The two-part series also allows for her former security detail, personal friends (including actresses Laura Linney and Drew Barrymore), and culture journalists to break down the overall societal impacts that led the entertainment industry to sexualize minors in the 1970s. Wilson also famously directed Taylor Swift’s “Miss Americana” documentary for Netflix, which premiered in 2020.

Viewers immediately sympathized with Shields’ experiences, much of which she had little control over during her early childhood. Her mother, Teri Shields, divorced her father when she was young, moving them between small apartments and gradually falling into a struggle with alcoholism. Laura Linney, who attended elementary school with Shields, recounted hiding in a room with Shields when her mother came home drunk.

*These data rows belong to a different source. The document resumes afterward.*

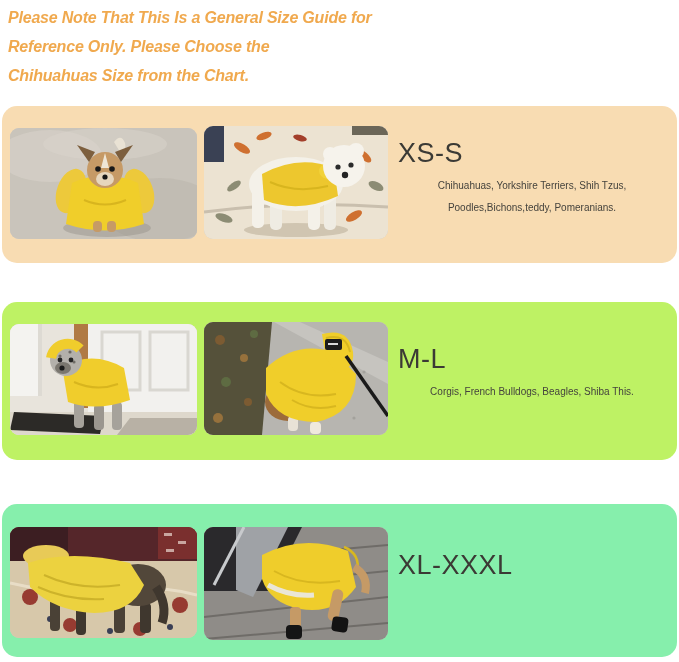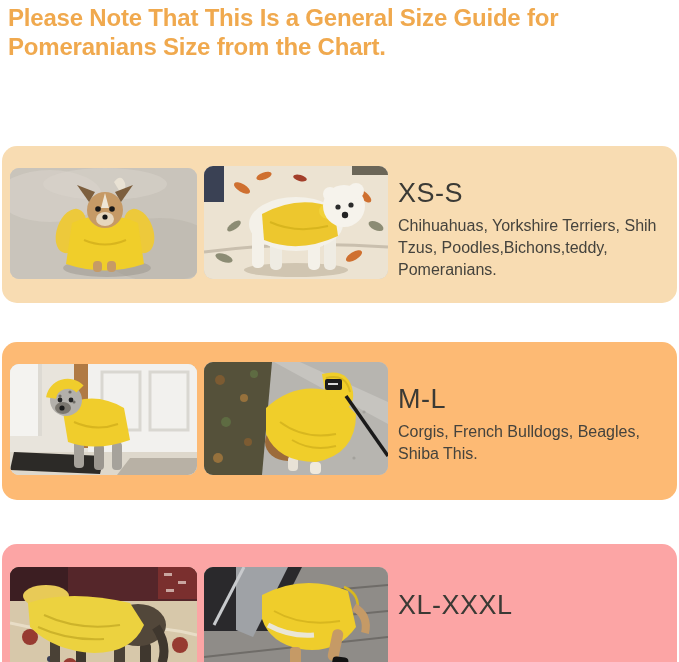--- a/index.html
+++ b/index.html
@@ -2,48 +2,49 @@
 <html><head>
 <meta charset="utf-8">
 <style>
   html,body{margin:0;padding:0;}
   body{
     width:679px;height:662px;background:#ffffff;position:relative;overflow:hidden;
     font-family:"Liberation Sans", sans-serif;
   }
   .header{
     position:absolute;top:3px;left:8px;width:660px;
-    font-weight:bold;font-size:24px;line-height:29px;letter-spacing:-0.2px;
+    font-weight:bold;font-size:16px;line-height:29px;letter-spacing:-0.2px;font-style:italic;
   }
   .band{
-    position:absolute;left:2px;width:675px;border-radius:15px;margin-top:40px;
+    position:absolute;left:2px;width:675px;border-radius:15px;
   }
   #band-xs-s{top:106px;height:157px;}
   #band-m-l{top:302px;height:158px;}
   #band-xl-xxxl{top:504px;height:153px;}
   .photo{
     position:absolute;border-radius:9px;overflow:hidden;background:#cfcac2;
   }
   .photo svg{display:block;width:100%;height:100%;}
   .photo.p1{left:8px;top:22px;width:187px;height:111px;}
   .photo.p2{left:202px;top:20px;width:184px;height:113px;}
   #band-xl-xxxl .photo.p1, #band-xl-xxxl .photo.p2{top:23px;}
   .rowtext{position:absolute;left:396px;width:268px;color:#3b3a35;}
   #band-xs-s .rowtext{top:32px;}
   #band-m-l .rowtext{top:42px;}
   #band-xl-xxxl .rowtext{top:46px;}
   .size-label{font-size:27px;font-weight:normal;letter-spacing:0.5px;margin:0 0 6px 0;}
-  .breeds{font-size:16px;line-height:22px;margin:0;color:#45433d;}
+  .breeds{font-size:10px;line-height:22px;margin:0;color:#45433d;text-align:center;}
 </style>
 </head>
 <body>
 
 <div class="header" style="color: rgb(240, 169, 78);">
   <div>Please Note That This Is a General Size Guide for</div>
-  <div>Pomeranians Size from the Chart.</div>
+  <div>Reference Only. Please Choose the</div>
+  <div>Chihuahuas Size from the Chart.</div>
 </div>
 
 <section class="band" id="band-xs-s" style="background-color: rgb(248, 220, 178);">
   <div class="photo p1">
     <svg viewBox="0 0 187 111" preserveAspectRatio="none">
       <rect width="187" height="111" fill="#c9c4bb"></rect>
       <ellipse cx="40" cy="28" rx="52" ry="26" fill="#d5d0c7" opacity="0.7"></ellipse>
       <ellipse cx="150" cy="82" rx="58" ry="32" fill="#bcb7ae" opacity="0.6"></ellipse>
       <ellipse cx="95" cy="16" rx="62" ry="16" fill="#d9d4cb" opacity="0.5"></ellipse>
       <ellipse cx="97" cy="100" rx="44" ry="9" fill="#8e8a82" opacity="0.4"></ellipse>
@@ -94,21 +95,21 @@
       <circle cx="147" cy="39" r="2.6" fill="#2b2b2b"></circle>
       <circle cx="141" cy="49" r="3.2" fill="#232323"></circle>
     </svg>
   </div>
   <div class="rowtext">
     <h2 class="size-label">XS-S</h2>
     <p class="breeds">Chihuahuas, Yorkshire Terriers, Shih Tzus, Poodles,Bichons,teddy, Pomeranians.</p>
   </div>
 </section>
 
-<section class="band" id="band-m-l" style="background-color: #fdba74;">
+<section class="band" id="band-m-l" style="background-color: #bef264;">
   <div class="photo p1">
     <svg viewBox="0 0 187 111" preserveAspectRatio="none">
       <rect width="187" height="111" fill="#e8e4dc"></rect>
       <rect x="78" y="0" width="109" height="88" fill="#f2f1ee"></rect>
       <rect x="92" y="8" width="38" height="58" fill="none" stroke="#d9d7d1" stroke-width="3"></rect>
       <rect x="140" y="8" width="38" height="58" fill="none" stroke="#d9d7d1" stroke-width="3"></rect>
       <rect x="78" y="88" width="109" height="6" fill="#c9c4ba"></rect>
       <rect x="64" y="0" width="14" height="84" fill="#b07a44"></rect>
       <rect x="0" y="0" width="30" height="72" fill="#f4f3f0"></rect>
       <rect x="28" y="0" width="4" height="72" fill="#dddad3"></rect>
@@ -158,21 +159,21 @@
       <rect x="106" y="100" width="11" height="12" rx="4" fill="#efe9dd"></rect>
       <path d="M142 34 L184 94" stroke="#1a1a1a" stroke-width="3.5"></path>
     </svg>
   </div>
   <div class="rowtext">
     <h2 class="size-label">M-L</h2>
     <p class="breeds">Corgis, French Bulldogs, Beagles, Shiba This.</p>
   </div>
 </section>
 
-<section class="band" id="band-xl-xxxl" style="background-color: #fca5a5;">
+<section class="band" id="band-xl-xxxl" style="background-color: #86efac;">
   <div class="photo p1">
     <svg viewBox="0 0 187 111" preserveAspectRatio="none">
       <rect width="187" height="111" fill="#d7c8aa"></rect>
       <rect width="187" height="34" fill="#55262a"></rect>
       <rect x="0" y="0" width="58" height="34" fill="#3c1e22"></rect>
       <rect x="148" y="0" width="39" height="32" fill="#7a2f2e"></rect>
       <rect x="154" y="6" width="8" height="3" fill="#c9a6a0"></rect>
       <rect x="168" y="14" width="8" height="3" fill="#c9a6a0"></rect>
       <rect x="156" y="22" width="8" height="3" fill="#c9a6a0"></rect>
       <circle cx="20" cy="70" r="8" fill="#973b31"></circle>

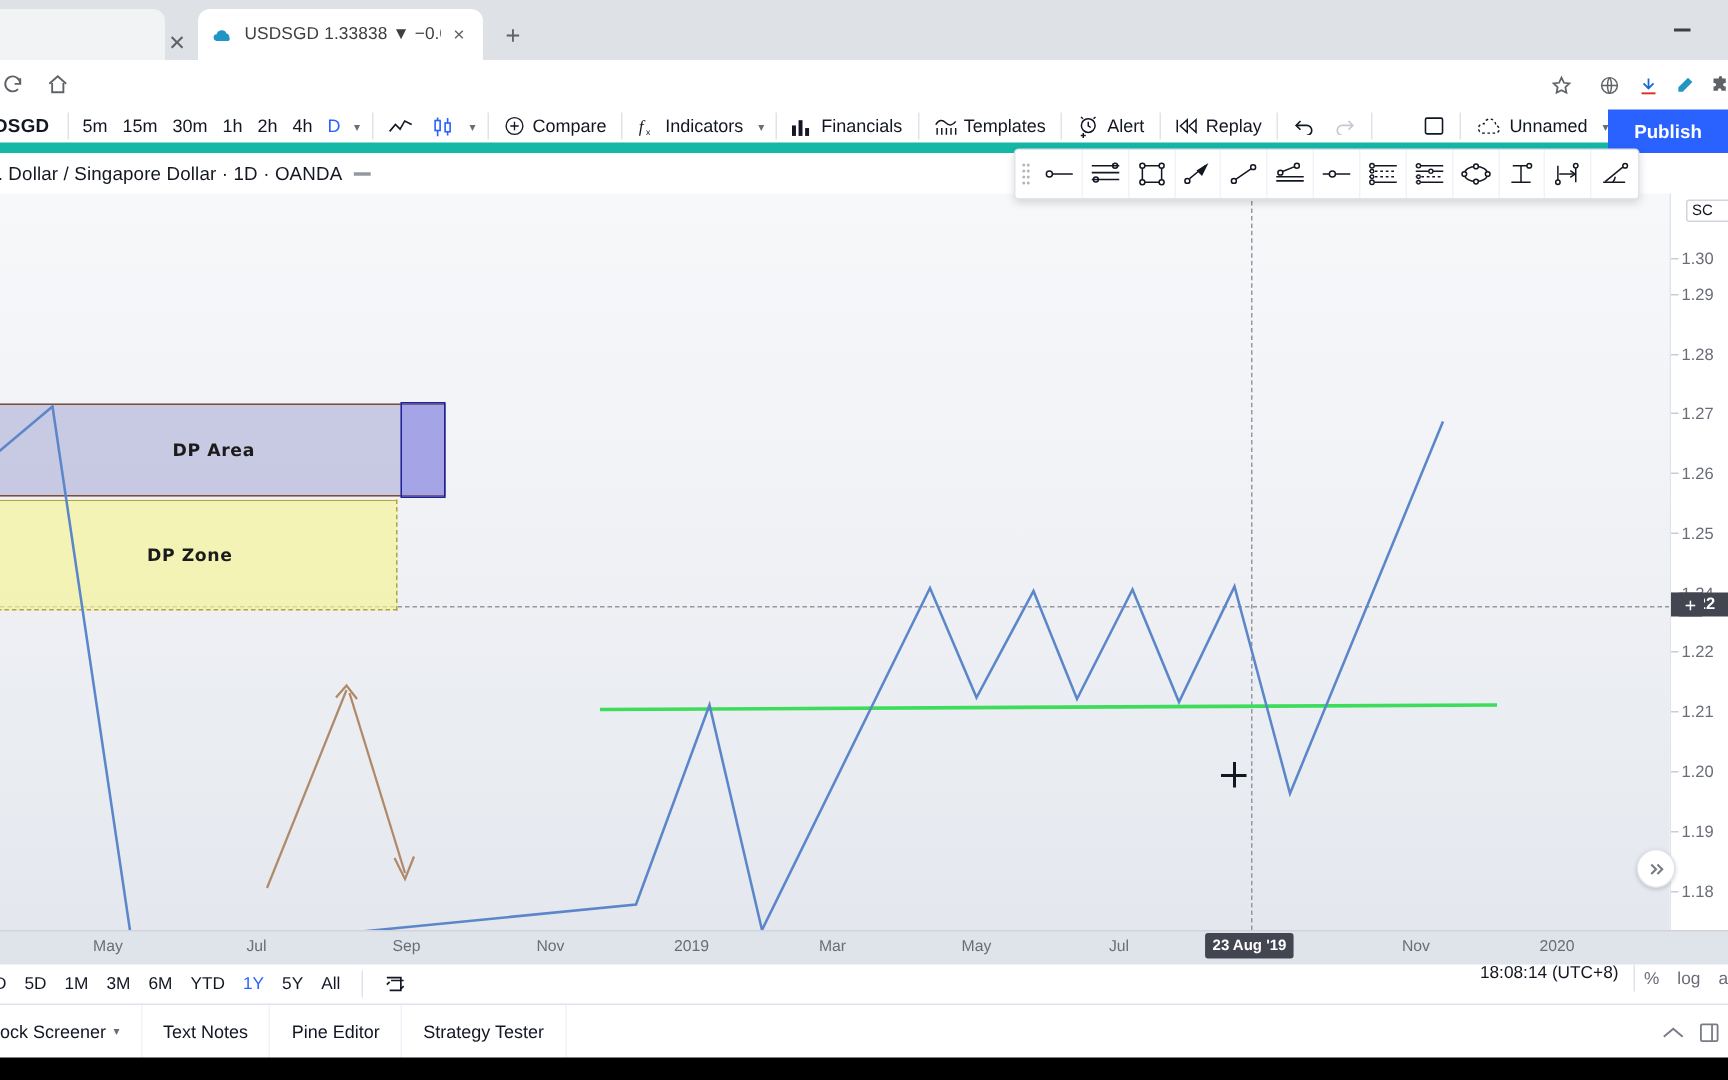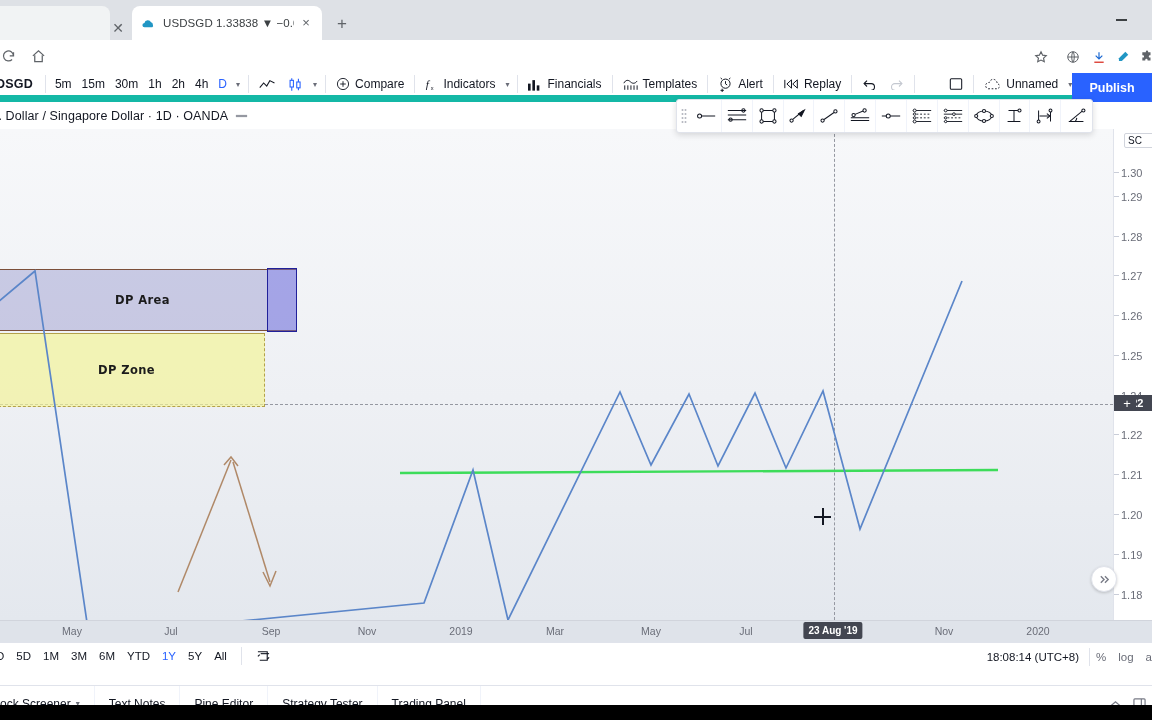--- a/index.html
+++ b/index.html
@@ -193,26 +193,26 @@
 
   
   .rangebar {
     position: absolute; left: 0; top: 642px; width: 1152px; height: 27px;
     background: #ffffff; border-top: 1px solid #e0e3eb;
     display: flex; align-items: center; font-size: 11.5px; color: #131722;
   }
   .rb-itm { padding: 0 6px; height: 20px; display: flex; align-items: center; }
   .rb-itm.sel { color: #2962ff; }
   .rb-right { position: absolute; right: 0; top: 0; height: 27px;
-    display: flex; align-items: center; font-size: 11.5px; color: #6a6d78; }
+    display: flex; align-items: flex-start; font-size: 11.5px; color: #6a6d78; }
   .rb-time { color: #131722; }
   .bottombar {
     position: absolute; left: 0; top: 669px; width: 1152px; height: 36px;
     background: #ffffff; border-top: 1px solid #e0e3eb;
-    display: flex; align-items: center; font-size: 12px; color: #131722; margin-top: 16px;
+    display: flex; align-items: center; font-size: 12px; color: #131722;
   }
   .bb-itm { padding: 0 14px; height: 36px; display: flex; align-items: center;
     gap: 5px; border-right: 1px solid #f0f3fa; }
   .bb-right { position: absolute; right: 6px; top: 0; height: 36px;
     display: flex; align-items: center; gap: 10px; color: #6a6d78; }
   .blackstrip { position: absolute; left: 0; top: 705px; width: 1152px; height: 15px;
     background: #000; }
   svg { display: block; }
 </style>
 </head>
@@ -692,21 +692,20 @@
   </div>
 
   <div class="bottombar">
     <span class="bb-itm" style="margin-left:-14px">
       <span>ock Screener</span>
       <span class="chev">▾</span>
       </span>
     <span class="bb-itm">Text Notes</span>
     <span class="bb-itm">Pine Editor</span>
     <span class="bb-itm">Strategy Tester</span>
-    <span class="bb-itm">Trading Panel</span>
 
     <span class="bb-right">
       <span>
         <svg width="15" height="9" viewBox="0 0 16 10" fill="none" stroke="#787b86" stroke-width="1.4">
           <path d="M1 8L8 2l7 6"></path>
           </svg>
         </span>
       <span>
         <svg width="13" height="13" viewBox="0 0 14 14" fill="none" stroke="#787b86" stroke-width="1.3">
           <rect x="1" y="1" width="12" height="12" rx="1"></rect>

Shields rapidly became a glamorous beacon of beauty standards for young women as a child and teenager, modeling for popular brands like Calvin Klein and appearing in teen films like “Blue Lagoon” and “Endless Love.” Shields famously had several nude scenes in her films while she was a minor, in addition to nude photographs taken by photographer Gary Gross when she was only nine years old. Shields and her mother attempted to sue Gross to stop the public distribution of the photographs when she was older, but ultimately lost the lawsuit.


The public previously placed blame on the sexualization of Shields as a child on her mother, who managed her career for much of her life. Culture critics in the documentary, including Buzzfeed Senior Culture Writer Scaachi Koul, explained that many of the men who dominated the entertainment industry in the 1970s responded to second wave feminism by sexualizing minors.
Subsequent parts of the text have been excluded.